Start of Block

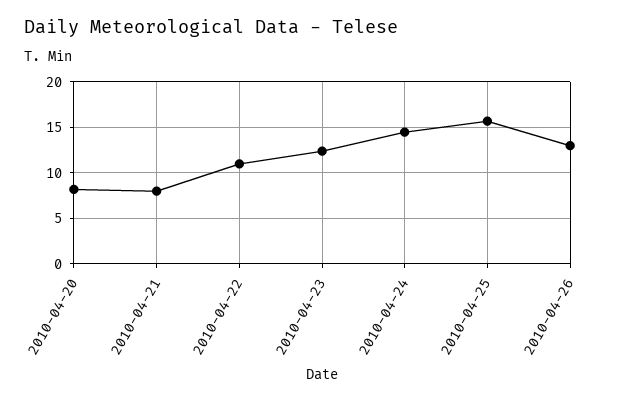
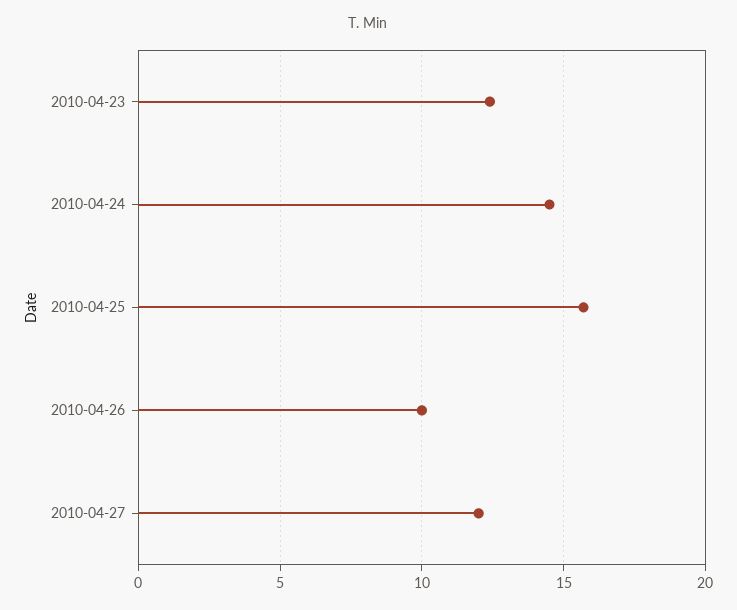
2010-04-20: 8 -> none
2010-04-21: 8 -> none
2010-04-22: 11 -> none
2010-04-26: 13 -> 10
2010-04-27: none -> 12

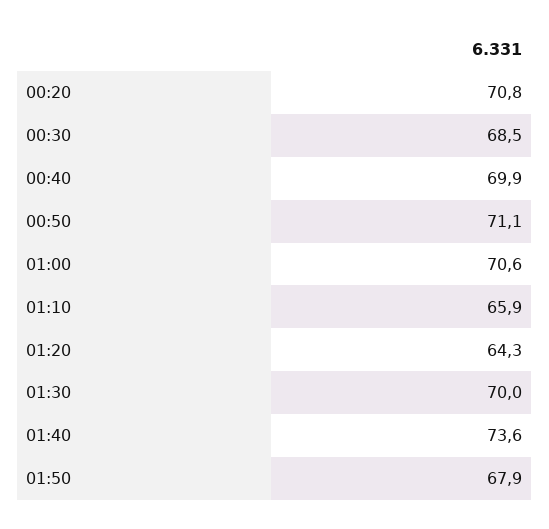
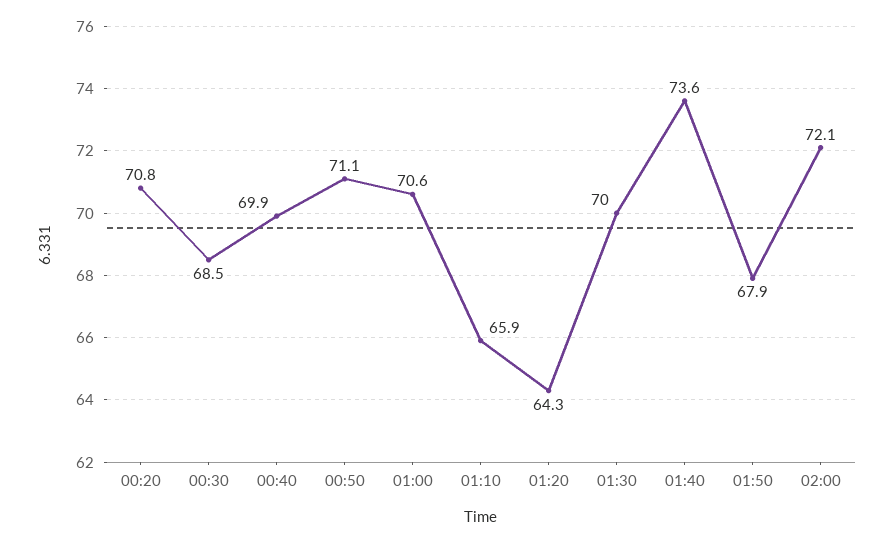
02:00: none -> 72.1

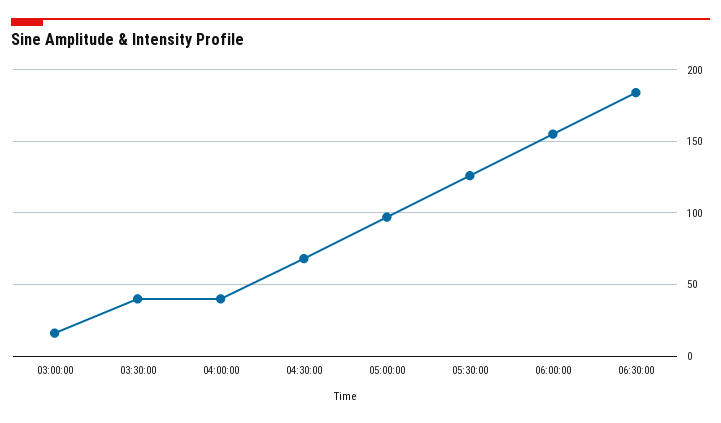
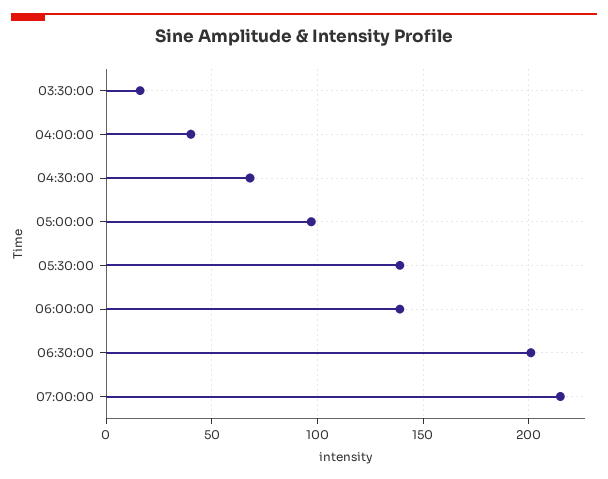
03:00:00: 15 -> none
03:30:00: 40 -> 15
05:30:00: 125 -> 140
06:00:00: 155 -> 140
06:30:00: 185 -> 200
07:00:00: none -> 215

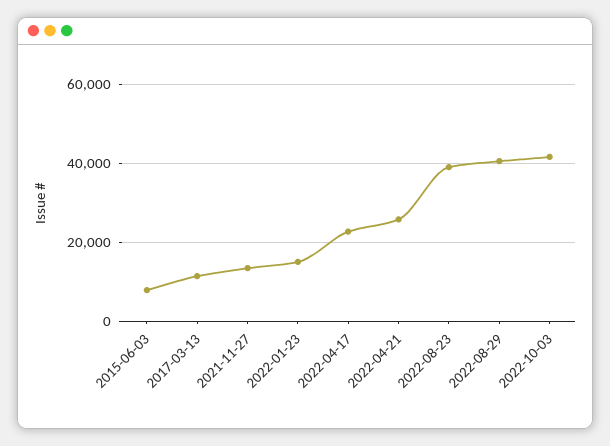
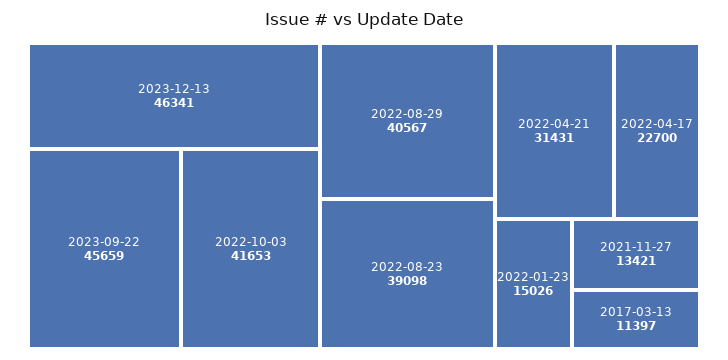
2015-06-03: 8000 -> none
2022-04-21: 26000 -> 31431
2023-12-13: none -> 46341
2023-09-22: none -> 45659

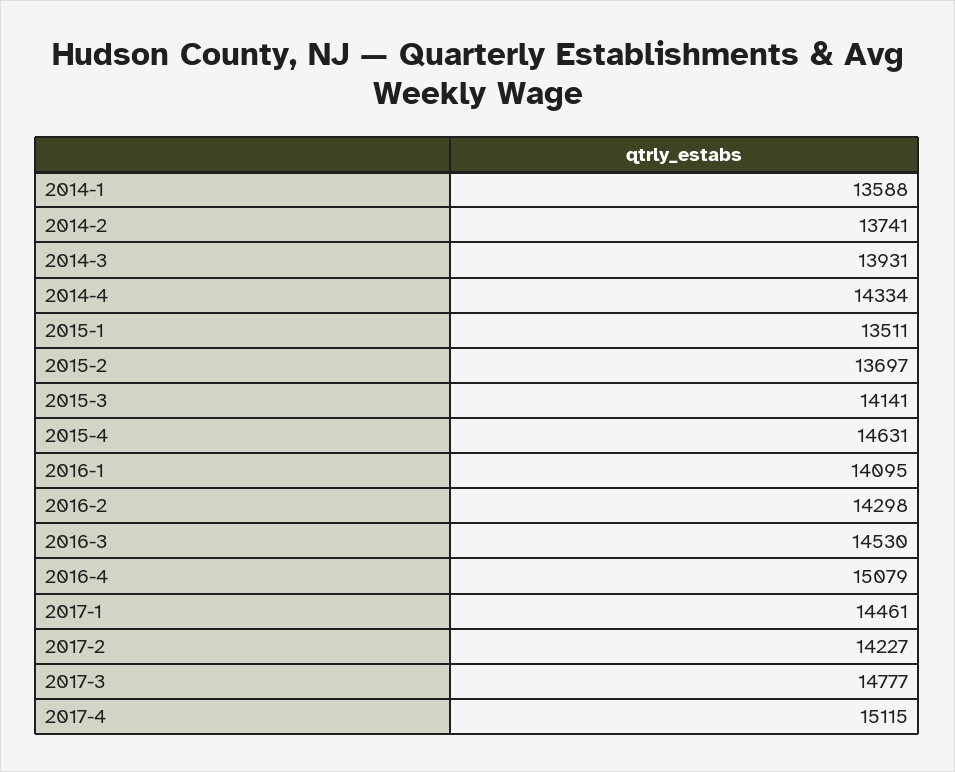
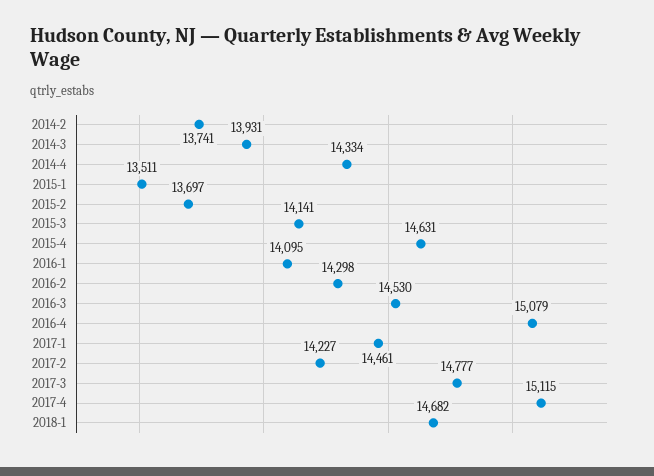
2014-1: 13588 -> none
2018-1: none -> 14682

End of Block

> **TASK STATEMENT**:
Find the line with "2022-04-21: 26000 -> 31431". Reproduce it and every line after it through the last line above exactly, leaving out the pictures.

> **SOLVED PROBLEM**:
2022-04-21: 26000 -> 31431
2023-12-13: none -> 46341
2023-09-22: none -> 45659

2014-1: 13588 -> none
2018-1: none -> 14682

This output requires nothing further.